Uma vez em Beirute, o navio foi detido pelas autoridades portuárias devido a “violações graves na operação de um navio”, disse o Sindicato dos Marítimos da Rússia à CNN.
A jornada do navio terminou em Beirute. Os marinheiros e a tripulação finalmente abandonaram o navio e suas 2.750 toneladas de material explosivo a bordo.
O nitrato de amônio foi descarregado e armazenado no porto de Beirute, apesar dos numerosos avisos das autoridades aduaneiras libanesas de que o produto químico representava “perigo extremo” para a cidade.
Segundo um relatório da Al Jazeera , as autoridades alfandegárias enviaram inúmeras cartas pedindo uma solução, mas foram ignoradas.
A Reuters citou uma fonte portuária que disse ter avisado o governo há seis meses que os produtos químicos poderiam “explodir toda Beirute”, mas nada foi feito.
O nitrato de amônio não detona sozinho e precisa de um gatilho.
A emissora libanesa LBCI informou quarta-feira que os soldadores que trabalham para fechar uma brecha em um armazém que armazena fogos de artifício poderiam ter desencadeado a explosão. As faíscas das tochas dos soldadores são suspeitas de incendiar os fogos de artifício, causando um incêndio. O fogo se espalhou para o armazém, armazenando o nitrato de amônio, desencadeando a explosão maciça.
Jeffrey Lewis, especialista em mísseis do Instituto Middlebury de Estudos Internacionais em Monterey, Califórnia, disse à AP que a explosão parece ser um acidente.
“É muito comum ver incêndios detonarem explosivos”, disse Lewis.
“Se você tem um incêndio ao lado de algo explosivo e não o apaga, ele explode”, disse ele.
Boaz Hayoun, um especialista israelense que assessora o governo israelense em procedimentos de segurança envolvendo explosivos, ofereceu uma análise semelhante.
“Antes da grande explosão, você pode ver no centro do fogo, pode ver faíscas, sons de pipoca e assobios”, disse Hayoun à AP. “Esse é um comportamento muito específico dos fogos de artifício, dos visuais, dos sons e da transformação de uma queima lenta para uma explosão maciça”.
O presidente dos EUA, Donald Trump, disse inicialmente que os generais militares disseram a ele que “parecem sentir” que a explosão foi um “ataque terrível”.
Trump apoiou essas alegações na quarta-feira durante sua coletiva de imprensa diária na Casa Branca, onde ele admitiu que a explosão poderia ter sido um acidente.

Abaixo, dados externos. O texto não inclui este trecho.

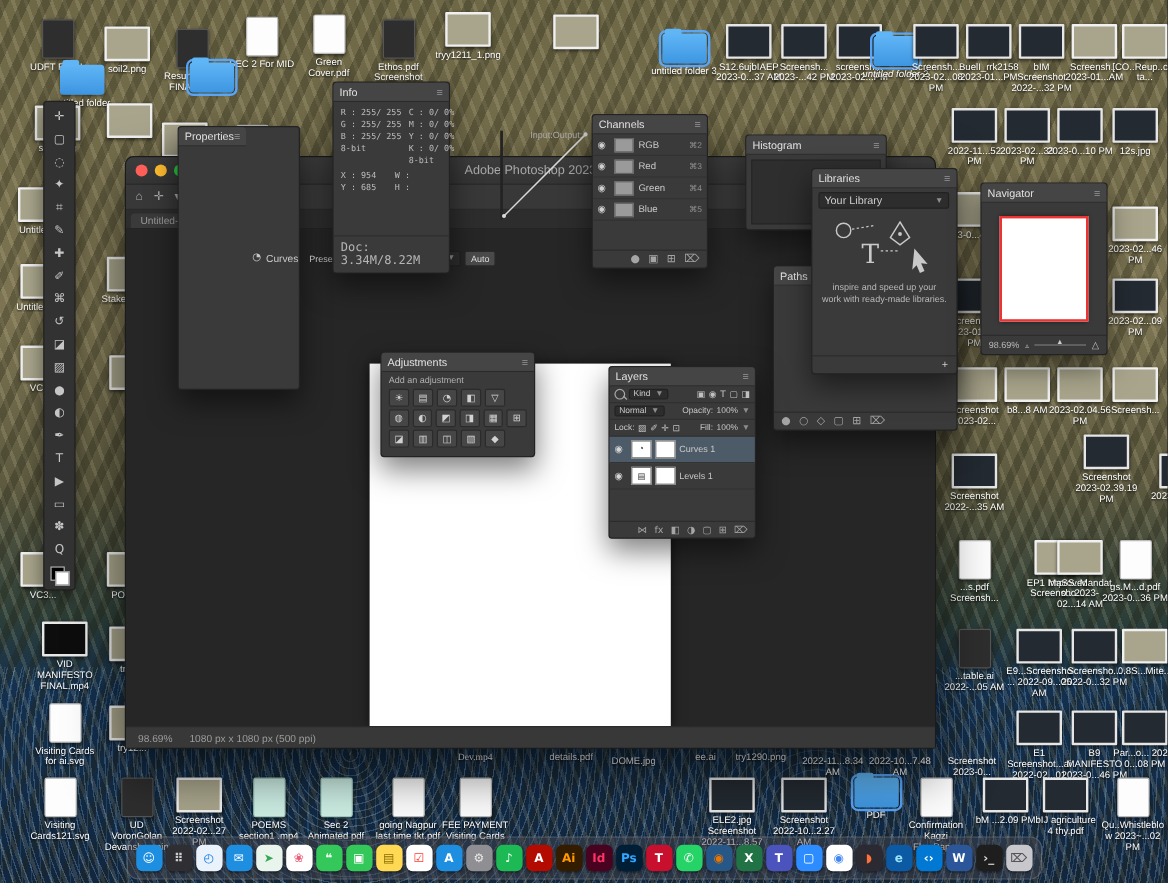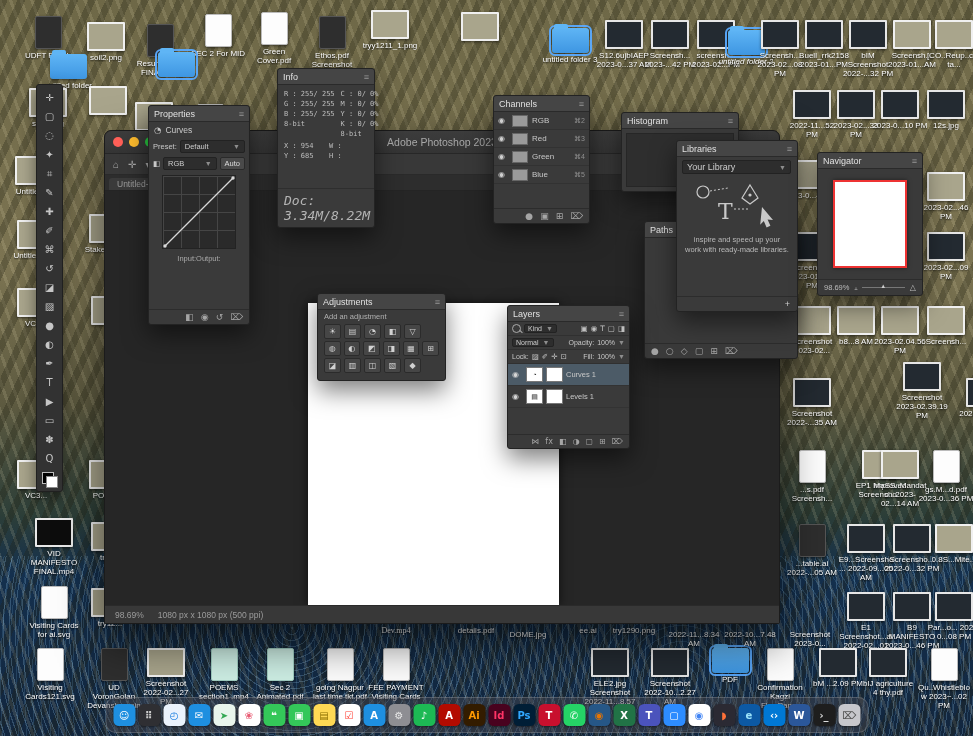"Properties" #panel-properties { flex-direction: column -> row }
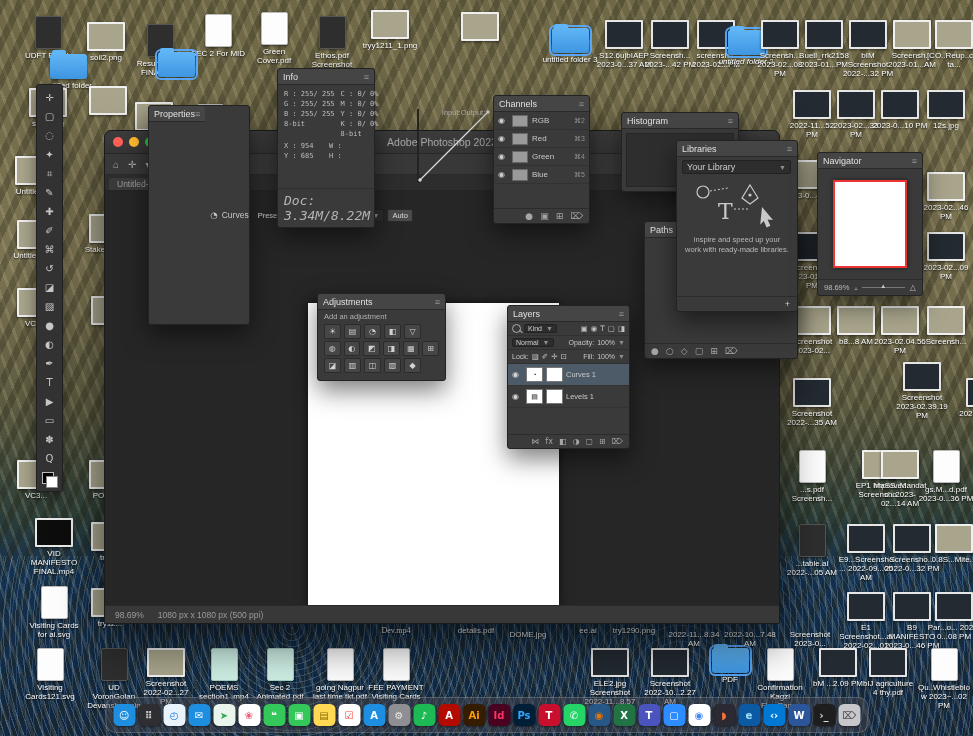"Doc: 3.34M/8.22M" .info-doc { font-size: 13px -> 10px; font-style: italic -> none }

“O que aconteceu, é terrível”, disse ele. “Eles realmente não sabem o que aconteceu. Não acho que alguém possa dizer agora, estamos analisando isso com muita força. ”
A Fox News citou uma fonte que disse que o porto de Beirute foi controlado não oficialmente pelo Hezbollah, levando a especulações de que o grupo terrorista esteja de alguma forma ligado à explosão. Os líderes israelenses acusam o Hezbollah de usar o porto de Beirute para transferir armas.
A explosão pode levar a um exame mais aprofundado do Hezbollah e seu poder sobre os líderes do Líbano.
Quem é responsável, a maioria dos libaneses culpa seu governo.
“As pessoas estão bravas com o governo porque, seja qual for a causa, ninguém no governo está asspumindo a responsabilidade”, disse uma mulher libanesa que sobreviveu à explosão à CBN News.
“Eles estão apenas enviando promessas vazias … o culpado é o governo no sentido de que não estão assumindo o que aconteceu.”
O Líbano já estava em colapso devido a uma crise econômica devastadora provocada por anos de má administração e corrupção.
Antes do COVID-19, dezenas de milhares de libaneses saíram às ruas para exigir um novo governo. Muitos já fugiram do país.